Students walk out of class across the US to demand tighter gun laws

Reuters
Students gather for a rally in Washington Square Park, as part of a nationwide walk-out of classes to mark the 19th anniversary of the Columbine High School mass shooting, in New York City on April 20, 2018.

Demanding an end to gun violence and tougher restrictions on firearm sales, thousands of students again walked out of classes across the United States on Friday, aiming to put pressure on politicians ahead of November's midterm elections.

Timed to coincide with the 19th anniversary of the Columbine High School massacre, students left classes midmorning, many waving placards with slogans including "I should be worried about grades, not guns," and "Enough is enough."

Organizers said students from more than 2,600 schools and institutions planned to take part.

"Today is about being proactive and being empowered and really funneling all that energy and anger we have as young people into some productive change," one of the student organizers, Lane Murdock of Connecticut, told Reuters.

Olivia Pfeil, a 16-year-old sophomore from a high school in Oconomowoc, Wisconsin, held a sign bearing the names of mass shooting victims. "We're expecting change or come next election cycle we will support politicians who are listening to the voices of the youth," she said.

It was the second student walkout since the Feb. 14 massacre of 17 people at Marjory Stoneman Douglas High School in Parkland, Florida, and the emergence of a national student movement to end gun violence and toughen restrictions on firearms sales.

Many of the demonstrators wore orange, a color that has come to represent the movement against gun violence. A 13-second silence was observed in honor of the 13 killed at Columbine.

Outside the White House, protesters sat in silence while they listened to the names of gun violence victims read aloud.

"(The Columbine killings) happened like 20 years ago, and we are still getting mass shootings in schools," said Ayanna Rhodes, 14, who walked out of Washington International School.

Two gunmen went on a shooting rampage at Columbine High School in Colorado in 1999, leaving 12 students and a teacher dead before killing themselves. The massacre stunned the nation but since then, school shootings have become commonplace.

Even as students prepared for their protest on Friday morning, news began trickling out that a 17-year-old student had been wounded in a shooting at a high school near Ocala, Florida. A suspect was arrested soon afterward, police said.
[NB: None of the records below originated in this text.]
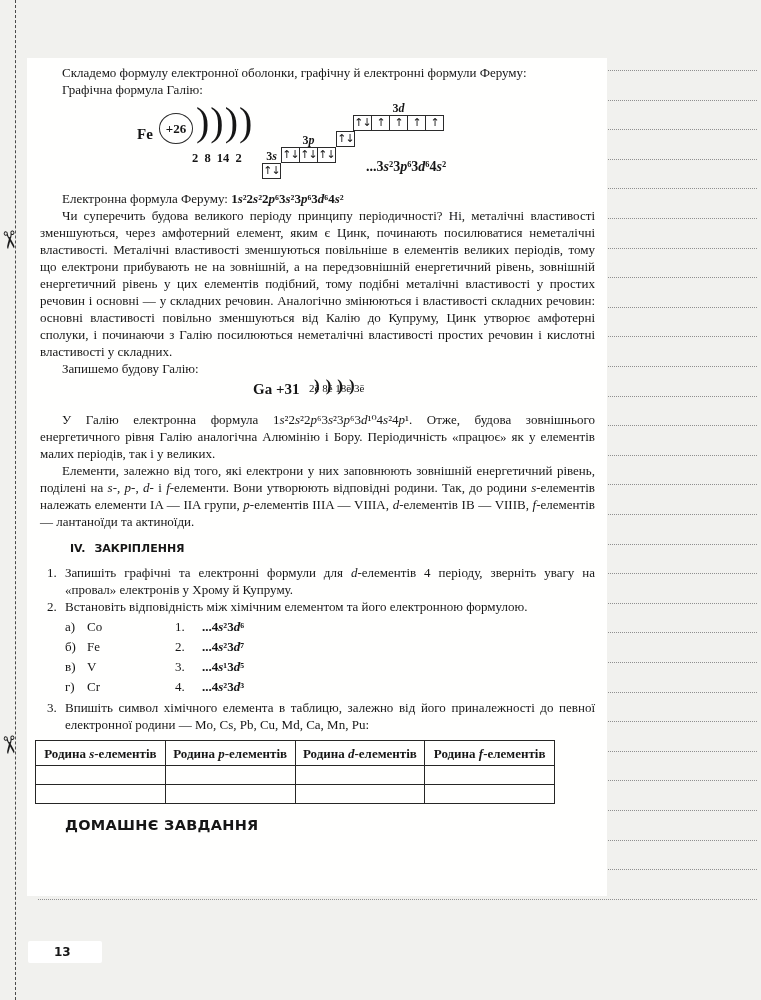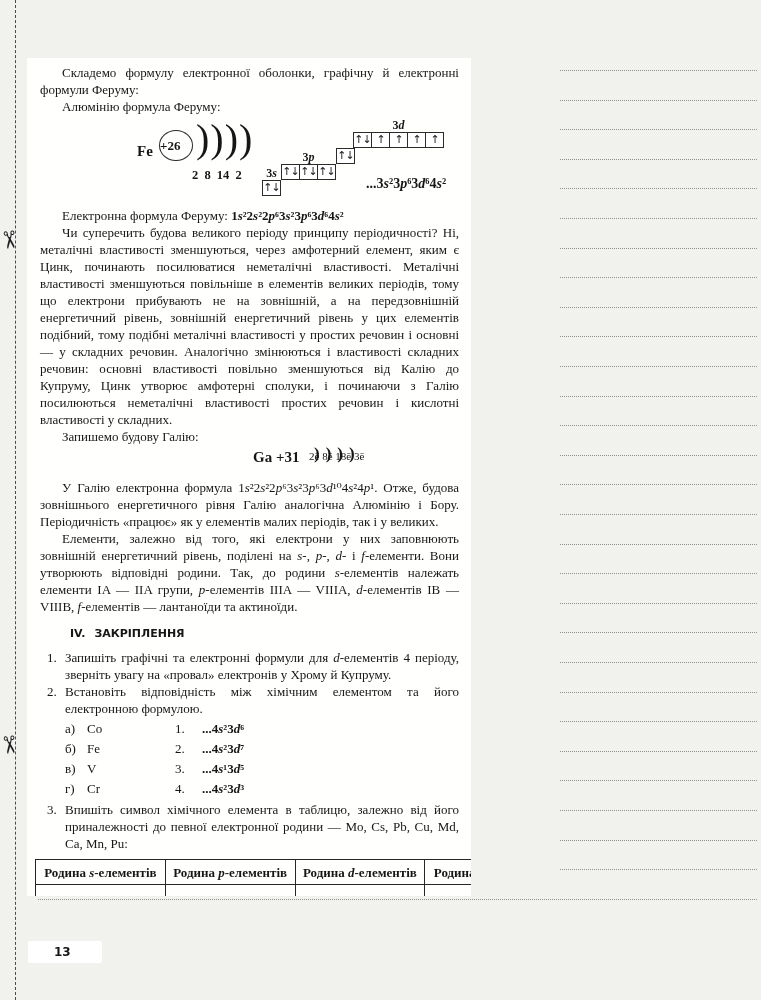"Складемо формулу електронної оболонки," .panel { width: 444px -> 580px }
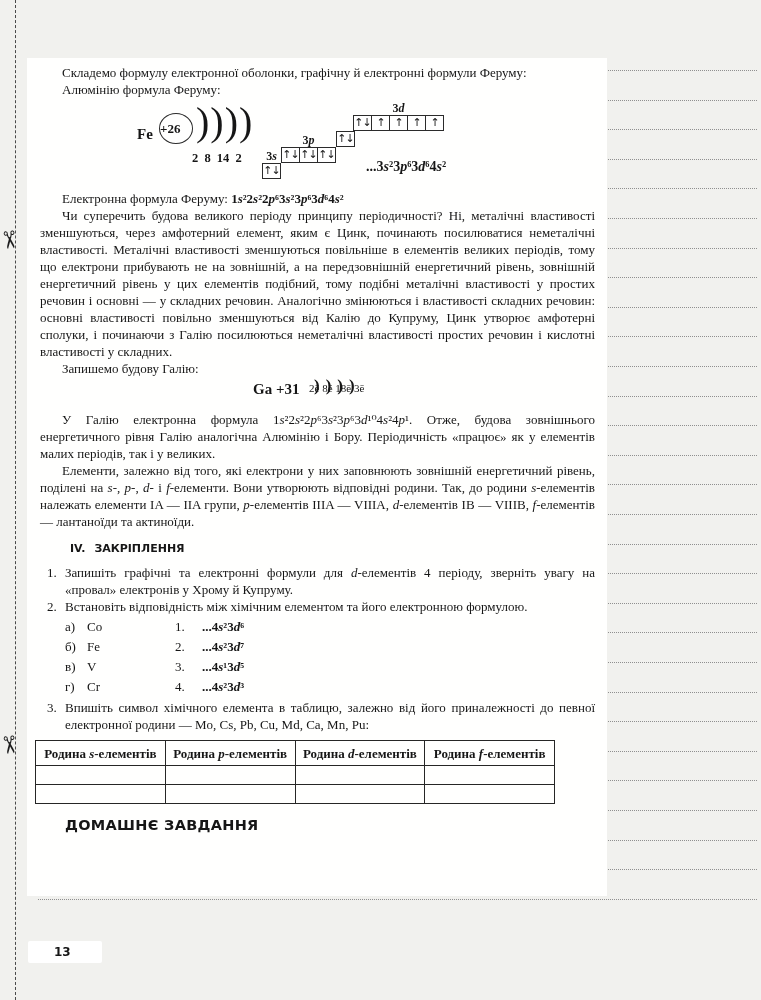"Алюмінію формула Феруму:" p { text: Алюмінію формула Феруму -> Графічна формула Галію }
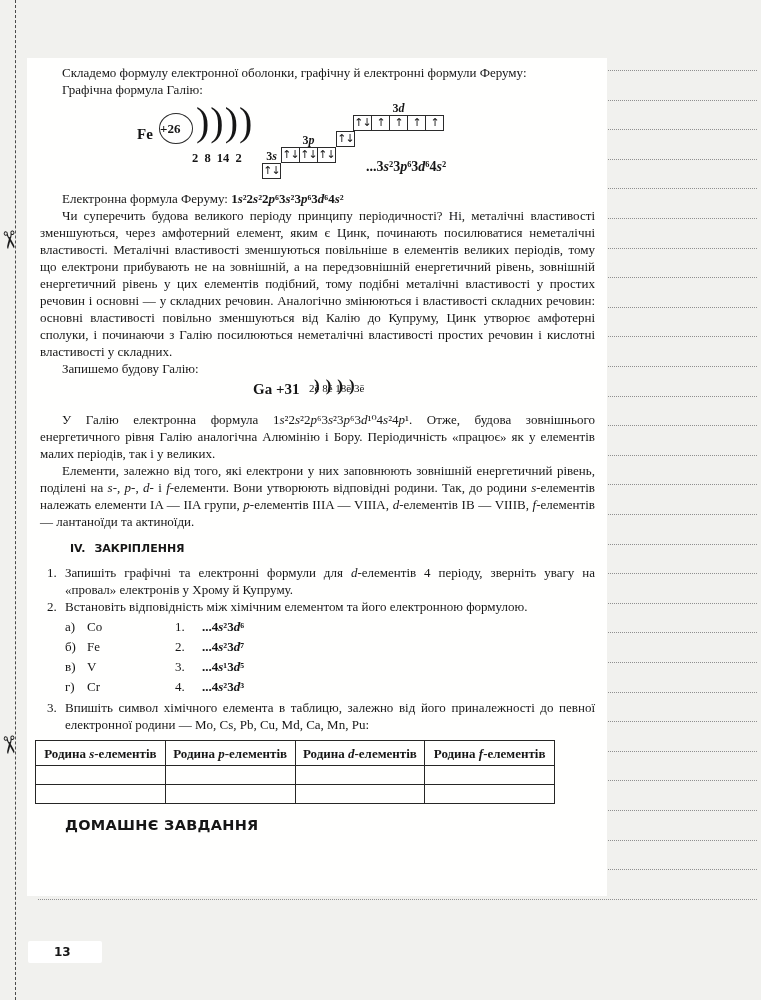"+26" .fe-circle { justify-content: none -> center }
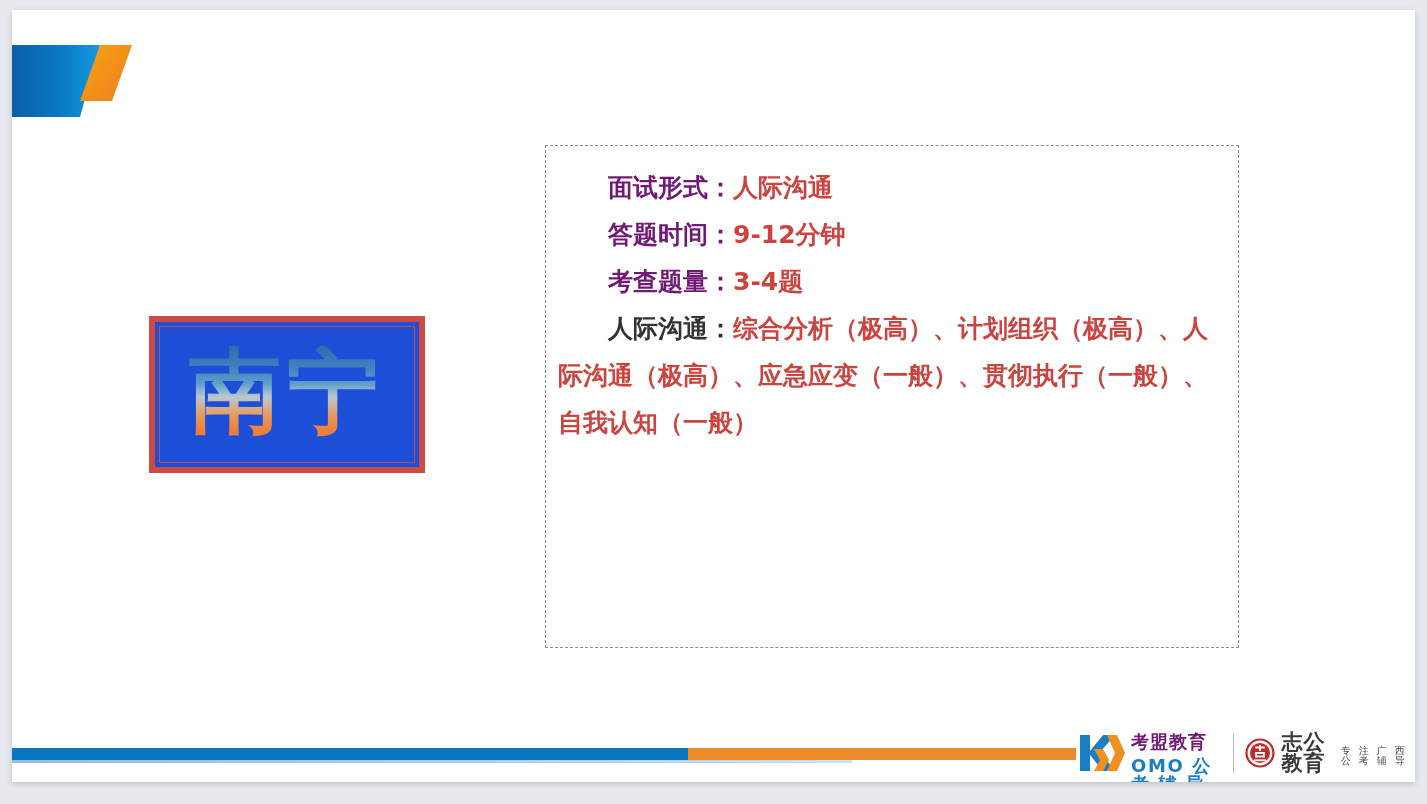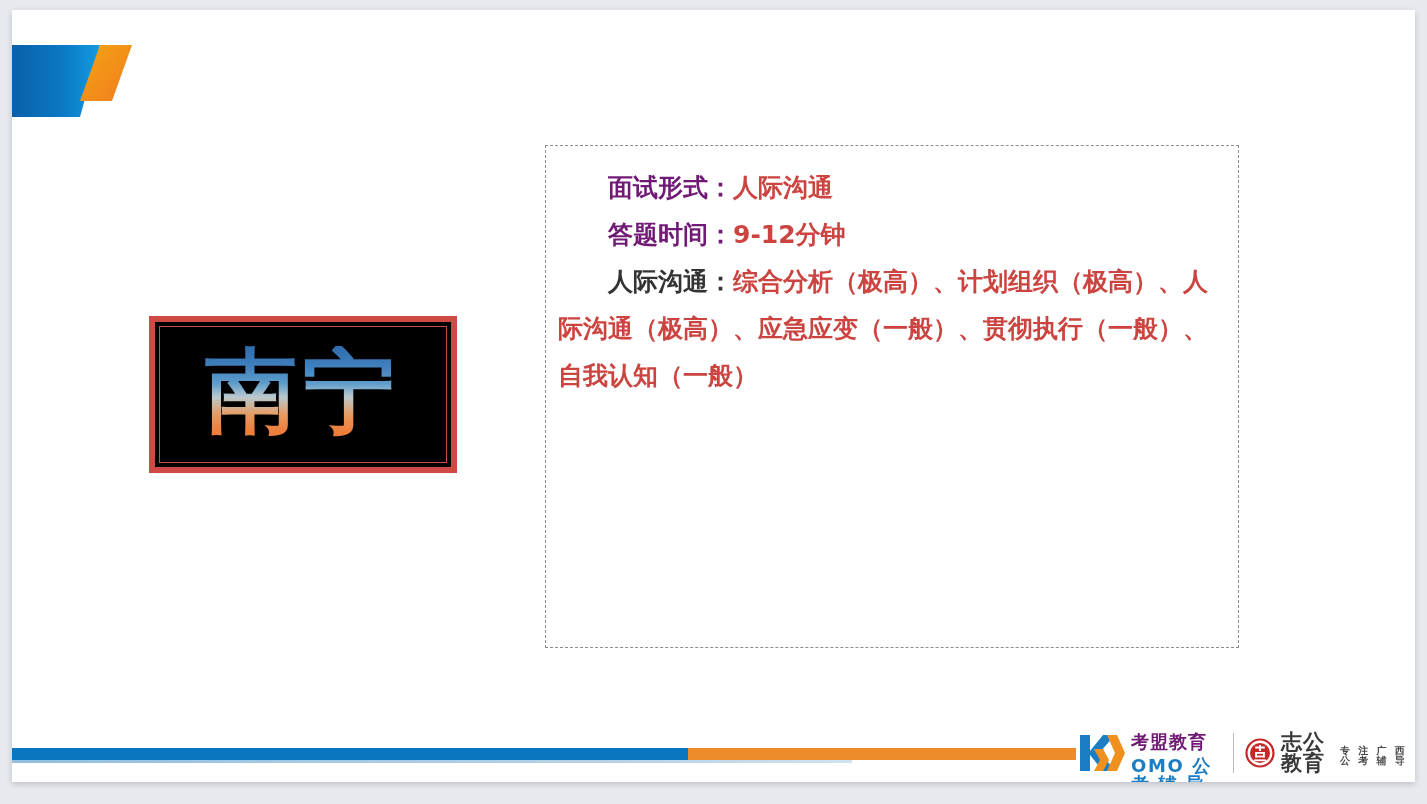"考查题量：3-4题" div.line { html: none -> <div> <span>考查题量：</span><span>3-4题</span> </div> }
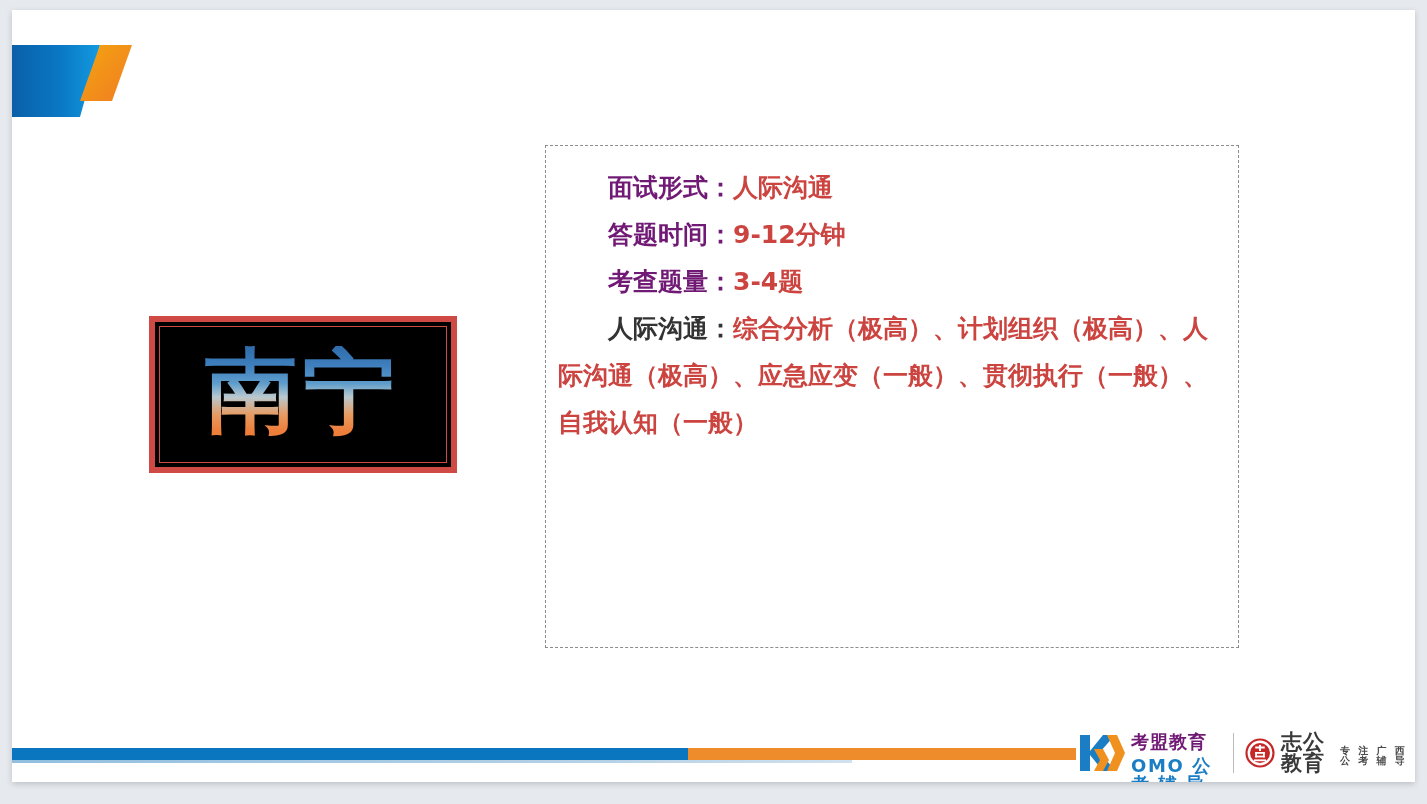"南宁" .city-frame { background: #000000 -> #1d4ed8; width: 308px -> 276px }
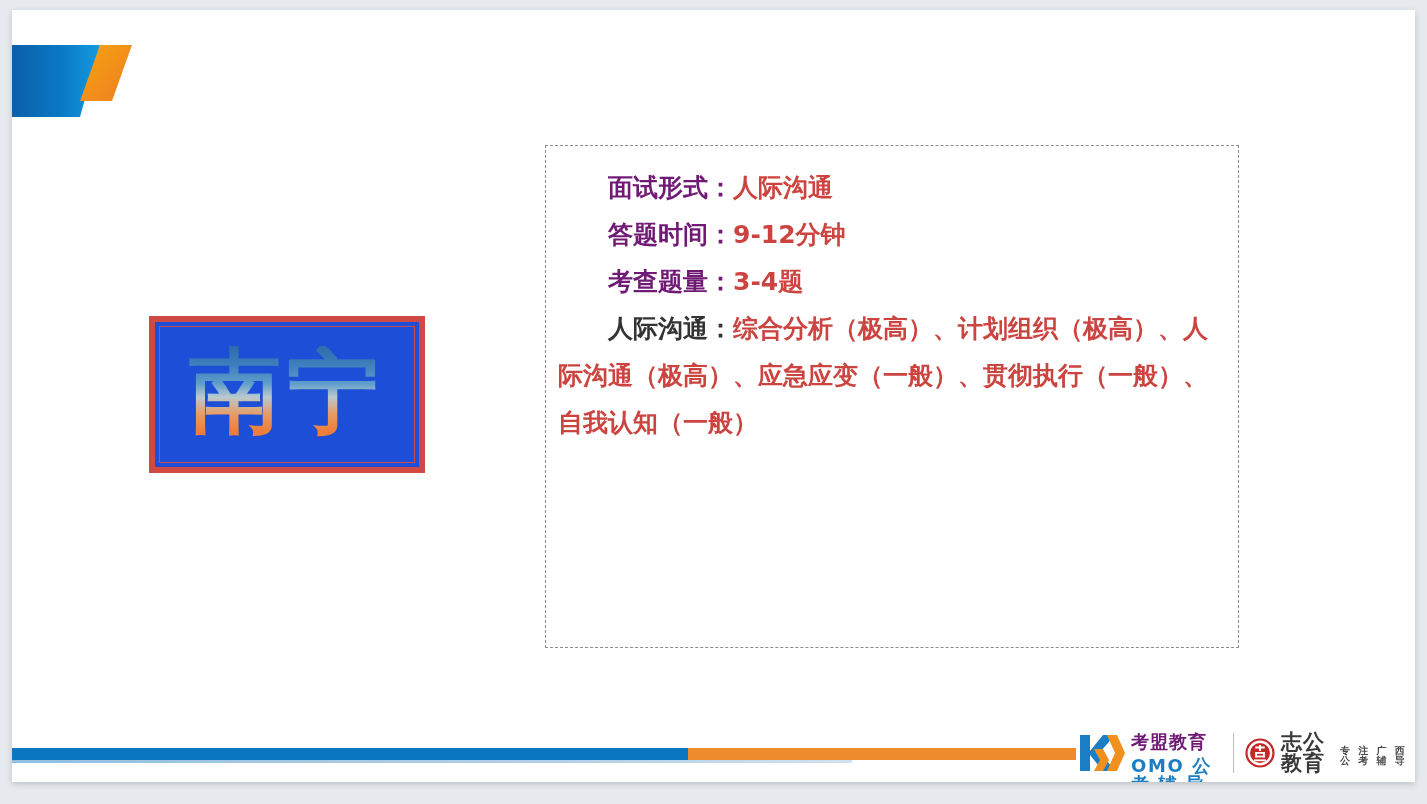"专 注 广 西 公" .partner-sub { font-weight: 700 -> 400 }
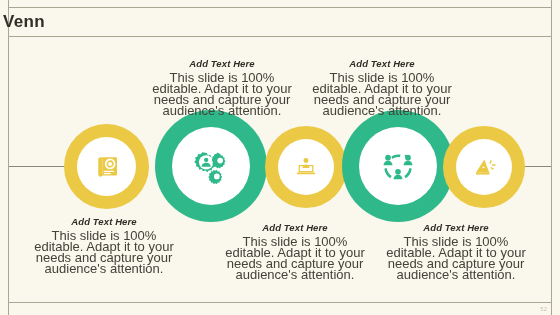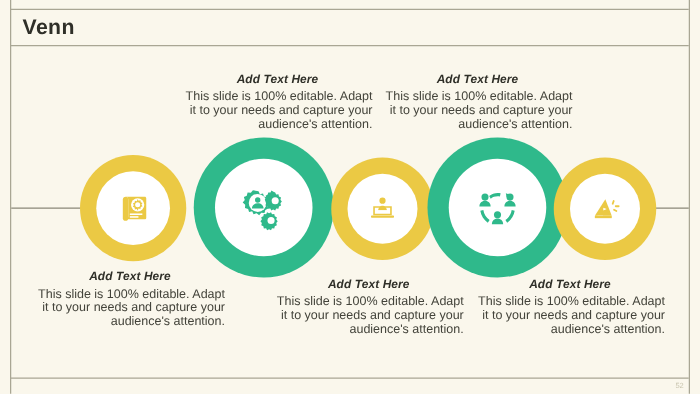"Venn" .title { left: 18px -> 3px }
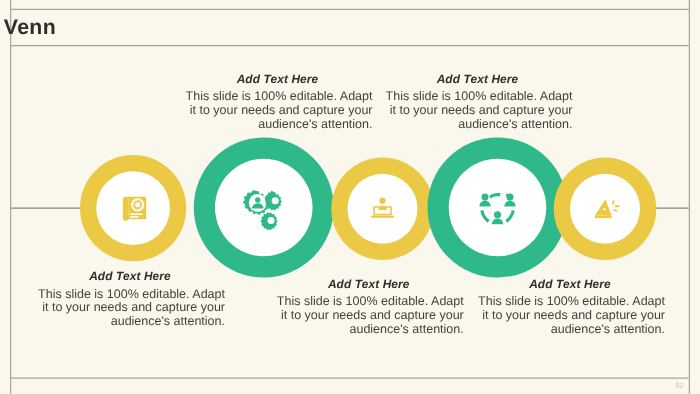"This slide is 100% editable." .tb .body { font-size: 10px -> 13px; text-align: right -> none }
The latest gun violence unfolded about 225 miles northwest of the Parkland high school, where two months ago a former student killed 17 people in the deadliest high school shooting in US history.

Despite widespread revulsion over the school shootings, the issue of gun control remains sensitive in Colorado and across the country, where the Second Amendment of the Constitution guarantees the right to bear arms.

'Oppose them at every step'

Dudley Brown, president of the Colorado-based National Association for Gun Rights, said the gun-control movement seeks to have the government take away constitutional rights.

"The main objective of these students is to ban firearms completely, and confiscate the firearms of law-abiding Americans," Brown said. "We will oppose them at every step."

In some conservative school districts, administrators told students they could face disciplinary steps if they walked out.

In suburban Dallas, a dozen students dressed in orange chanted "End gun violence!" as they huddled in a parking lot across the street from North Garland High School.

Freshman Victoria Fierro, 14, said school administrators blocked the doors when about 50 students tried to leave, so a small group exited through a side door.

"They told us we would get in trouble if we walk out, and we told them it was a peaceful protest, we're not causing any damage," Fierro said. "This is over a serious topic that people are pushing aside."

The principal declined to answer questions from Reuters.

It was not immediately clear whether Friday's turnout matched those of earlier protests. More than a month ago, tens of thousands of students from some 3,000 schools participated in the #ENOUGH National School Walkout to demand tighter gun control regulations.

On March 24 there were "March For Our Lives" rallies in cities across the United States that were some of the biggest U.S. youth demonstrations for decades, with hundreds of thousands of young Americans and their supporters taking to the streets.

On the evening before the walkouts, Colorado gun control activists rallied near Columbine High School.

Carlos Rodriguez, a 17-year-old junior from Marjory Stoneman, traveled to Columbine for the anniversary and said he found a sense of solidarity in the outpouring of support.

"That's the only thing that's keeping us Douglas students alive right now: the distraction of fighting for our rights and advocating for our lives," Rodriguez told Reuters.

There was no walkout at Columbine, which has not held classes on April 20 since the massacre. Students were encouraged to take part in community service instead.

Keith Coffman of Reuters reported from Littleton, Colorado.